# Before and after images
==========

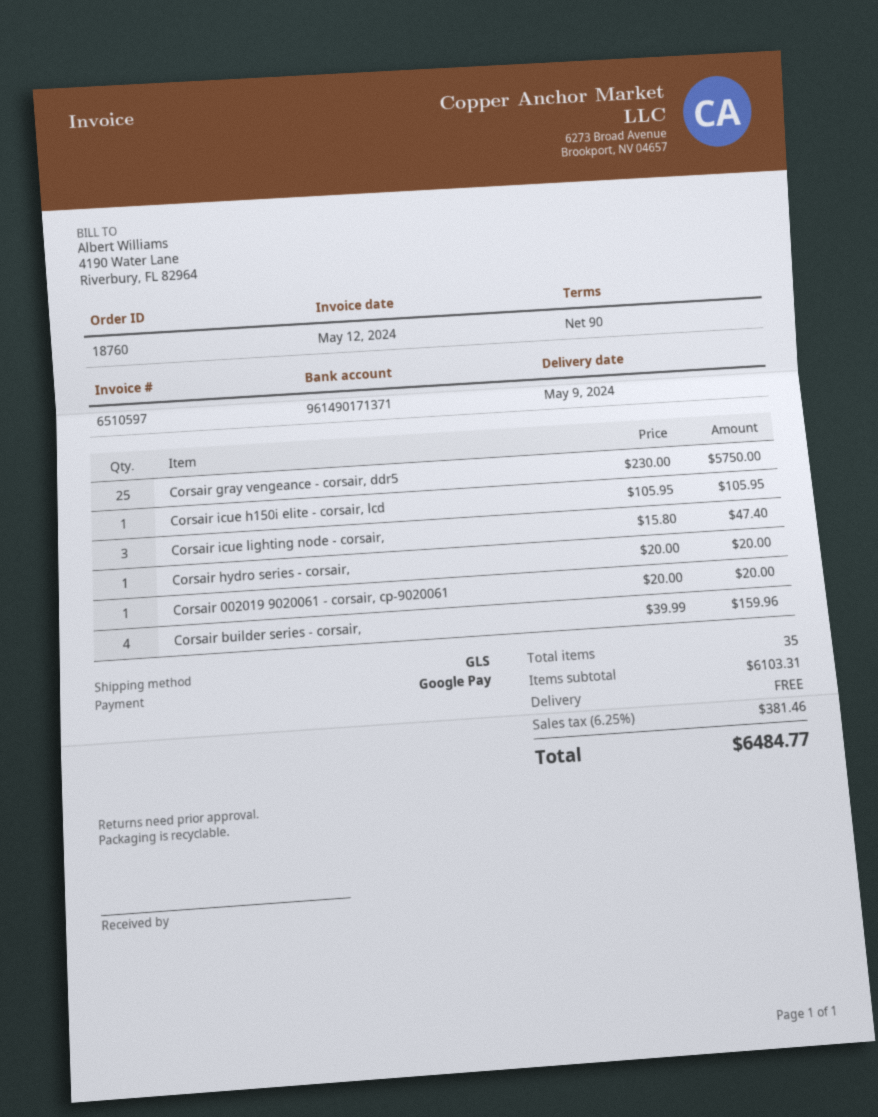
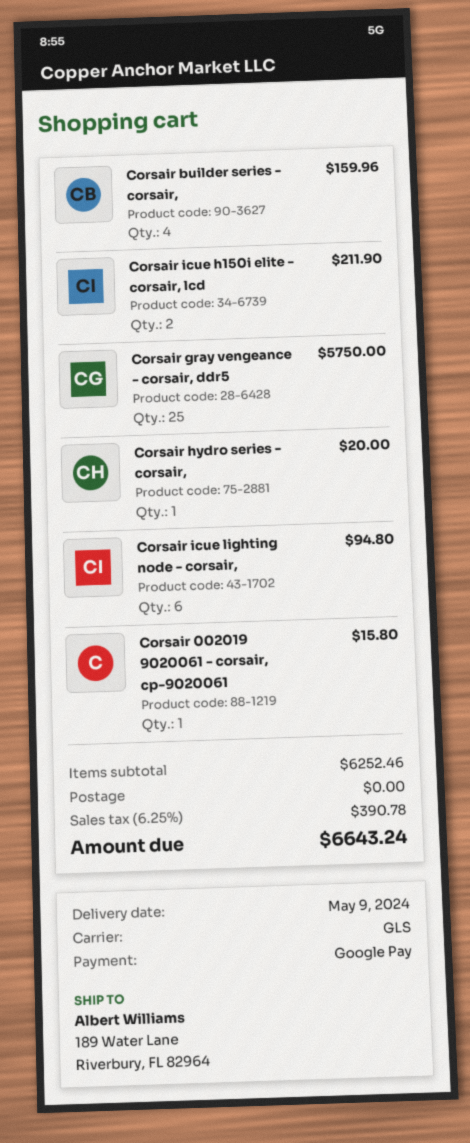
Corsair icue h150i elite - corsair, lcd: 1 for 105.95 -> 2 for 211.90
Corsair icue lighting node - corsair,: 3 for 47.40 -> 6 for 94.80
Corsair 002019 9020061 - corsair, cp-9020061: 1 for 20.00 -> 1 for 15.80
subtotal: 6103.31 -> 6252.46
tax: 6.25% = 381.46 -> 6.25% = 390.78
total: 6484.77 -> 6643.24

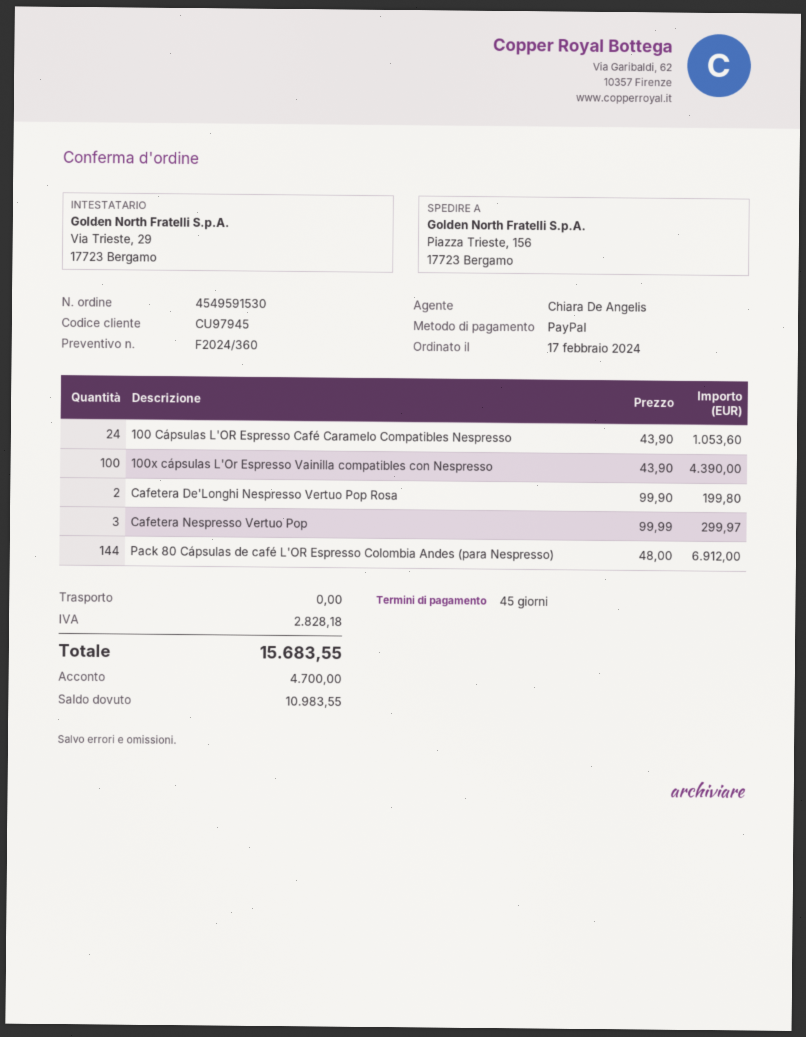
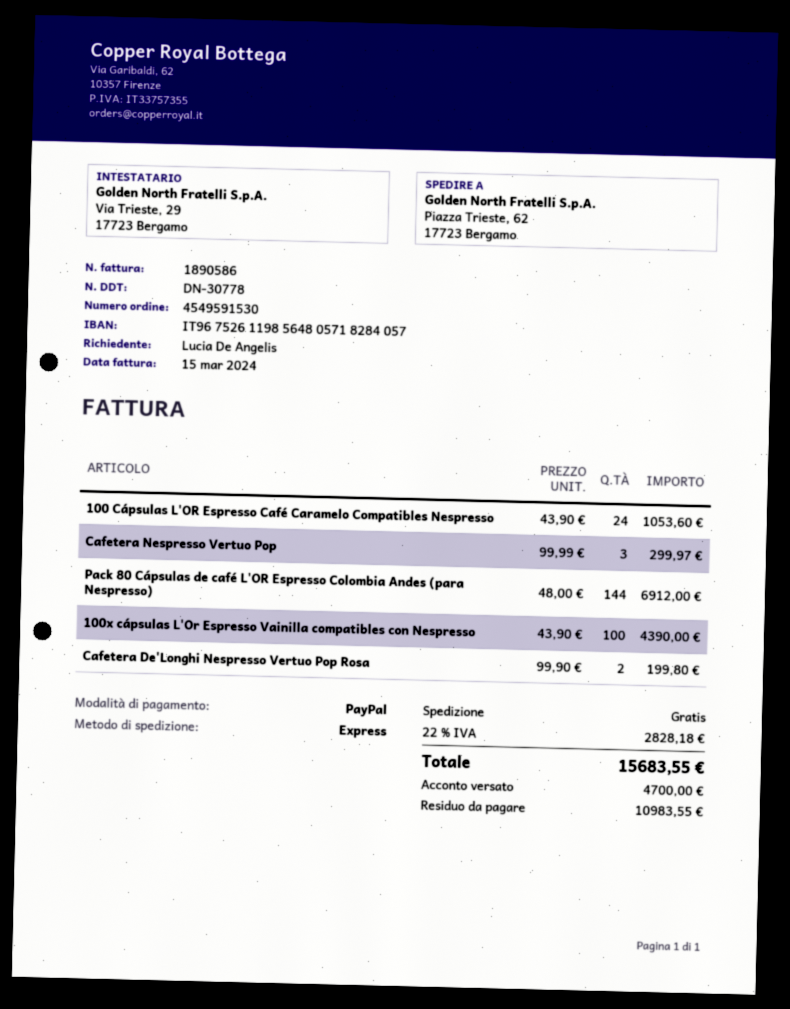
ship to: Piazza Trieste, 156, 17723 Bergamo -> Piazza Trieste, 62, 17723 Bergamo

==========

# WORK INSTRUCTION
Return the lines of the records that include the string "corsair".

# COMPLETED EXERCISE
Corsair icue h150i elite - corsair, lcd: 1 for 105.95 -> 2 for 211.90
Corsair icue lighting node - corsair,: 3 for 47.40 -> 6 for 94.80
Corsair 002019 9020061 - corsair, cp-9020061: 1 for 20.00 -> 1 for 15.80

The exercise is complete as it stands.